■ Provided data ■
────
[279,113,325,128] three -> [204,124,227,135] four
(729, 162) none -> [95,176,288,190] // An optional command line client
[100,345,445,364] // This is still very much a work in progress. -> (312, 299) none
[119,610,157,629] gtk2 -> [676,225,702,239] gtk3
────
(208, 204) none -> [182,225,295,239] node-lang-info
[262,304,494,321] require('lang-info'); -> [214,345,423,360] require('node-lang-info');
────
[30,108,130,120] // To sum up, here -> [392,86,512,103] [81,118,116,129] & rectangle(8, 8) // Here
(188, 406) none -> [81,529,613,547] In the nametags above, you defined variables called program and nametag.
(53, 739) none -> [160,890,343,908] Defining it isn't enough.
────
■ Work request ■
Write out exactly the lines above between the line with "[279,113,325,128] three ->" and the line with "[119,610,157,629] gtk2 ->", inclusive, and nothing beyond them.

■ Output of the exercise ■
[279,113,325,128] three -> [204,124,227,135] four
(729, 162) none -> [95,176,288,190] // An optional command line client
[100,345,445,364] // This is still very much a work in progress. -> (312, 299) none
[119,610,157,629] gtk2 -> [676,225,702,239] gtk3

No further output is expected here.